Comment l’enfant s’approprie-t-il ces
connaissances ? Si
on regarde un enfant jouer avec des puzzles, avec les adultes qui
intéragissent avec lui dans cette situation, on voit que les
parents n’ont pas les même manière de faire que les enseignants. Les
parents aident davantage, sans forcément expliquer, quand les
enseignants attirent l’attention de l’enfant sur l’analyse de la
situation, le besoin de prendre telle ou telle pièce. Mais il arrive
que l’enfant dise « laisse moi faire » et écarte celui qui veut aider,
réclamant de faire seul. Dans ce cas, on le voit se mettre à hésiter, à
réfléchir à voix haute à ce qu’il fait, comme s’il intériorisait le
conseil de l’adulte pour mieux planifier son action.
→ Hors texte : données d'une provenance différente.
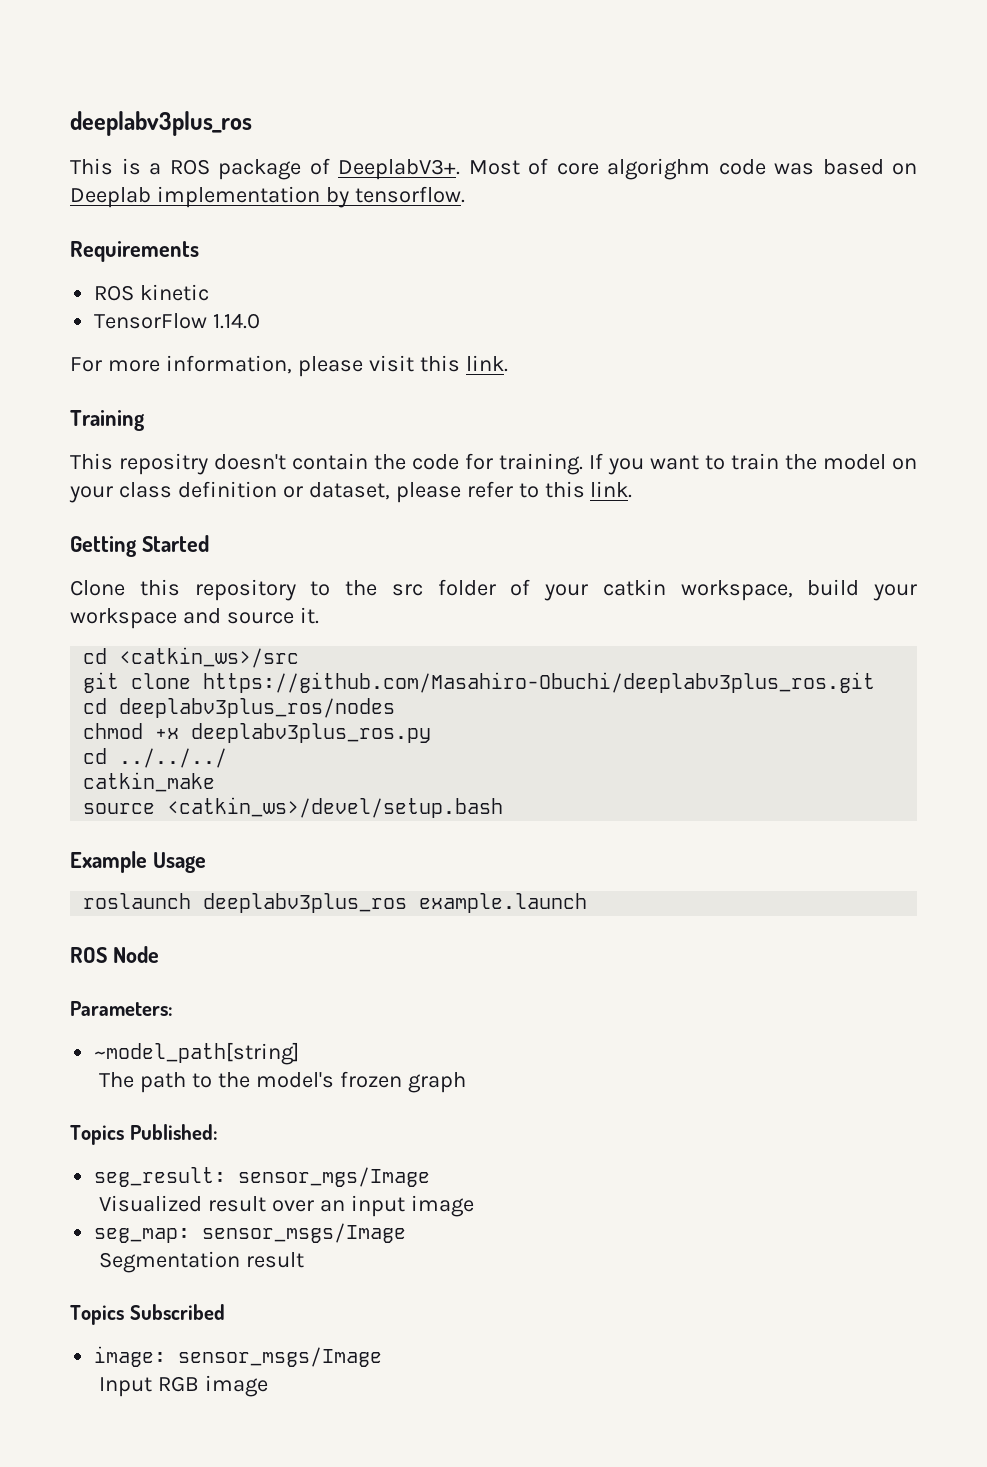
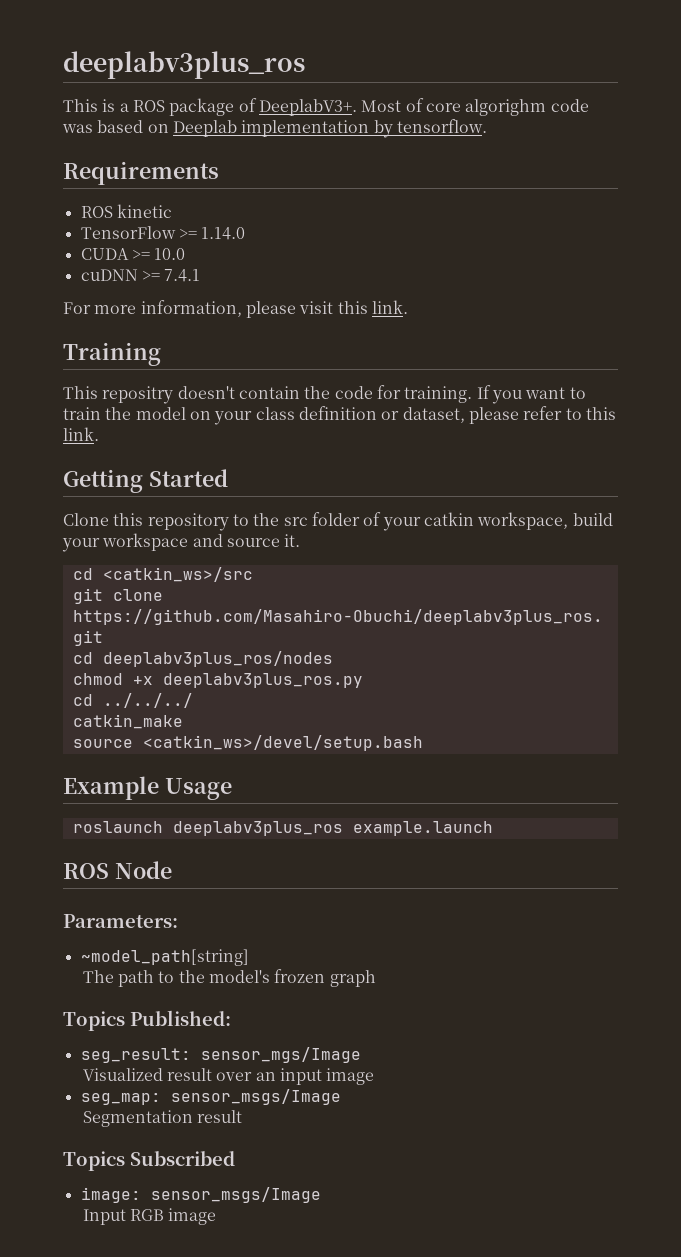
(208, 321) none -> [178,229,197,239] >=
(261, 321) none -> [80,248,186,260] [80,269,201,282] // CUDA >= 10.0 // cuDNN >= 7.4.1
Vygotski
soulignait que le langage intérieur
est un facteur important dans la planification de l’action, de
l’intersubjectivité à l’intrasubjectivité, de la communication entre
personnes au dialogue intérieur. Le contrôle de l’activité,
l’évaluation de l’action, la motivation elle-même vont être pilotés par
le langage, intérieur ou extérieur.
Elargir son répertoire de ressources n’a
pas toujours été bien vu en éducation.
Quand on a une bonne manière de faire, pourquoi en chercher une autre ?
Mais celui qui apprend a besoin de « ne pas se priver » de nouvelles
procédures, de nouvelles techniques qui vont lui permettre de faire
différemment, plus vite, selon un autre processus ce qu’ils savent déjà
faire. Même les adultes ne savent pas toujours mettre « noir sur blanc »
le répertoire de ressources auquel ils font appel en situation, quand
ils travaillent. La complexité n’est pas que dans le faire, elle est
aussi dans le dire…
« C’est
pourquoi on ne peut pas demander à l’Ecole de faire comme dans la vie,
parce que serait nier fondamentalement le rôle de la culture ».
L’Ecole doit organiser des situations « provocatrices » du développement
qui peut ne pas se faire « naturellement » par la seule fréquentation des
situations de la vie. Quand un enfant apprend à dénombrer une
collection (1, 2, 3, 4… 4
!), il s’aide du bras et de l’oeil, énonce des mots, faisant
l’expérience de la correspondance biunivoque (les compter tous et n’en
n’oublier aucun). Le jeune enfant peine parfois à tout coordonner. Les
situations d’enseignement vont lui apprendre la différence entre
l’ordinal (la place dans la suite des nombres) et le cardinal (la
propriété de la collection) qui va permettre d’accéder aux opérations,
de sortir du dénombrement pour accéder aux propriétés des nombres.
C’est cet accès au « théorème en acte » qui permettront ensuite de
compter 3+4 sans tout recompter, avant de comprendre explicitement les
propriétés de l’addition…
Autant
de raisons de penser que ces apprentissages, éminemments sociaux, ne
peuvent être laissés à la discrétion des familles, sauf à se contenter
de reproduire les inégalités culturelles.